Experts on developing national cohesion highly recommend certain societal glue, that is to say a common language and a requirement that immigrants assimilate by pledging allegiance to the U.S. and becoming citizens. Yet, the very government seeking unity is undermining the goal by requiring federal agencies and contractors to have readily available interpreters to help those who have “limited English proficiency” (LEP).
For instance, President Clinton issued Executive Order 13166 in August 2000 that set forth “the compliance standards that recipients of federal financial assistance must follow to ensure that their programs and activities normally provided in English are accessible to LEP persons and thus do not discriminate on the basis of national origin in violation of Title VI's prohibition against national origin discrimination.”9
The rippling effect of this order is pervasive and costly. In order to comply, doctors, hospitals, and other medical providers have to provide interpreters at their own expense, adding an estimated $268 million to the nation’s health care costs.10
What is even more confounding is that “E.O.13166 actually makes America officially multilingual. It does this by making a person’s choice of language a protected civil right.”11
One has to ask, if a newcomer doesn’t speak or doesn’t want to speak the prevailing language well enough to communicate effectively, can effective assimilation be possible? And what does ineffective communication do to unity and common purpose? “If assimilation fails,” writes Samuel P. Huntington in The Clash of Civilizations, “the United States will become a cleft country with all the potentials for internal strife and disunion that entails.” As it pertains to instituting multiculturalism, Pat Buchanan pointedly asks in his book “Death of the West,” “Is that risk worth taking? And “Why are we taking it?”

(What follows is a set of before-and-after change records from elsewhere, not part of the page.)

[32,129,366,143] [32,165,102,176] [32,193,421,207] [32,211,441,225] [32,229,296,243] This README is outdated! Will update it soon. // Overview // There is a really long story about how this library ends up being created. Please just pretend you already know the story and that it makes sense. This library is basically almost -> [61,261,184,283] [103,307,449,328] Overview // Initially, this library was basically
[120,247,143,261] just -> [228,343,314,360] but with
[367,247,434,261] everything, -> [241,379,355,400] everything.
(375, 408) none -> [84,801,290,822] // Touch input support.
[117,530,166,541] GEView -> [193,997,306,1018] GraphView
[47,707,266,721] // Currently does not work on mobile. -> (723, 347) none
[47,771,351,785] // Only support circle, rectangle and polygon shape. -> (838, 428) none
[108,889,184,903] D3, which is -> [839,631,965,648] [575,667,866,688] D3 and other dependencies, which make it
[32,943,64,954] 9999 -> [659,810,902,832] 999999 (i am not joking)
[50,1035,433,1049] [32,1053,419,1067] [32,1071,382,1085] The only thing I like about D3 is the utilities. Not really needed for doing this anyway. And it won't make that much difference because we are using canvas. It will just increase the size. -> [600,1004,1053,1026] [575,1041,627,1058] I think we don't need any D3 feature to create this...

Clearly the long-held ideal of a “melting pot” of peoples bonded by a single unifying language and loyalty to America has gone by the wayside. No longer are immigrants expected to be fluent in the native language and/or to forfeit fidelity to their former homeland. This elemental shift in expectations raises concerns as to what will hold the nation together in the future. If not language and loyalty, what will replace these elements of cultural adhesion?
National Size and Governance
Has the United States become too big to be an effective modern day democracy? That’s a backroom question that’s beginning to get some upfront attention, especially as a result of recent monumental bureaucratic blunders. With the failure of intelligence agencies to prevent the terrorist attacks of September 11th and the misinformation provided to justify the Iraq War, the ineptitude displayed by all levels of government in the handling of hurricanes Katrina and Rita, the BP Gulf oil disaster, plus the recent near collapse of the global financial system stemming from failure to properly regulate banking and Wall Street, one has to be skeptical that big democracies are workable regardless of who is President or which party controls Congress.

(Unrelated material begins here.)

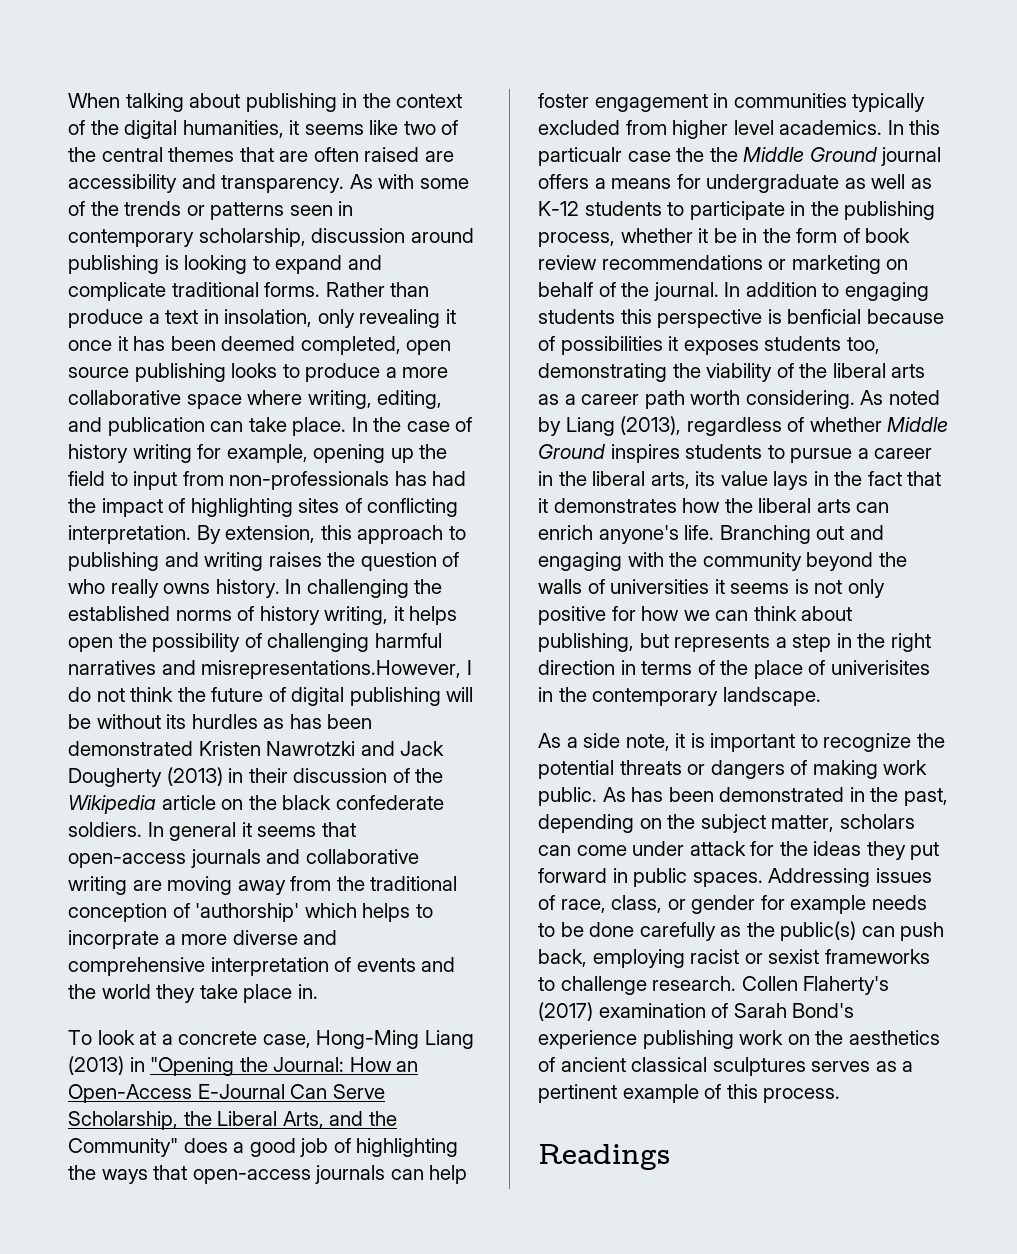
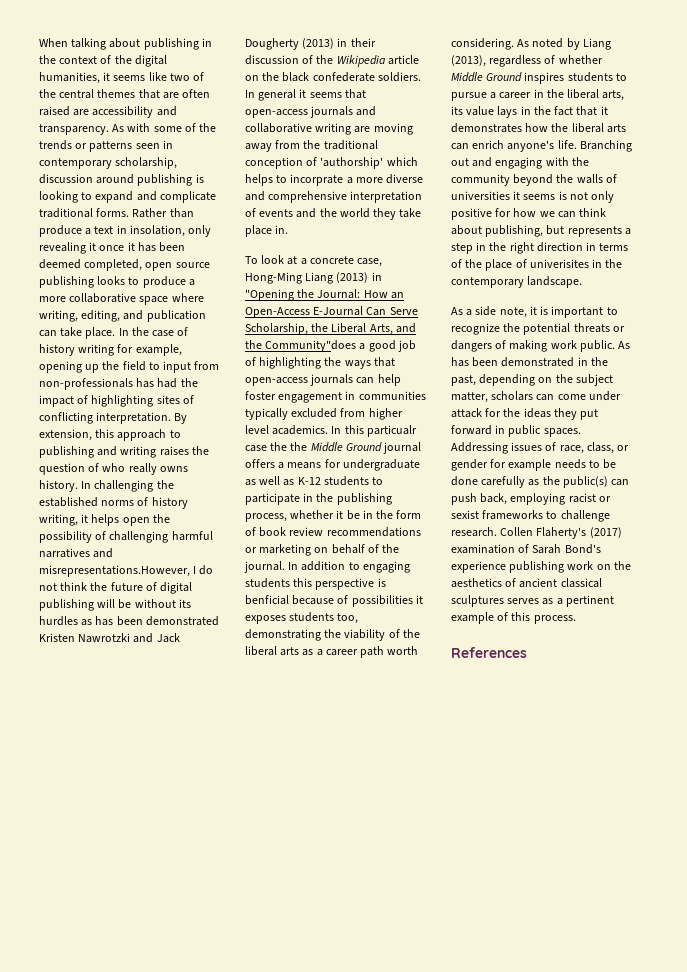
[68,1138,228,1157] Community" does -> [265,340,357,352] Community"does
[538,1144,670,1170] Readings -> [451,647,527,658] References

Many would attribute these failures more to inept bureaucracy than to scale. Still there are lessons from many failed corporations that exceeded a manageable organizational size. Records of business bankruptcies are replete with companies that grew themselves into oblivion or became wounded take-over targets. The same threat holds true for nations, particularly democracies, which are administratively messy to begin with and then become even more so, as an enlarging electorate breaks up into factions and engorged bureaucracies becomes deeply entrenched and corrupted. This is not to mention, of course, that as the two entrenched political parties grow in size, party members become more loyal to their own ideology and goals than to what is in the best interest of the nation.
A good example of a struggling democracy is India, which is performing a delicate balancing act, as it aspires to become an Asian economic power. With a current population of 1.3 billion, it is expected to balloon to 1.7 billion by mid-century, while coping with food security, an ever-growing shortage of natural resources and life-threatening environmental pollution.12 Over the last fifty years, India has tried to implement population policies to restrain growth with some regional successes, but not enough to slow down population momentum built up from historical high birth rates. Despite this overwhelming problem, India has started to improve the national economy with uneven results.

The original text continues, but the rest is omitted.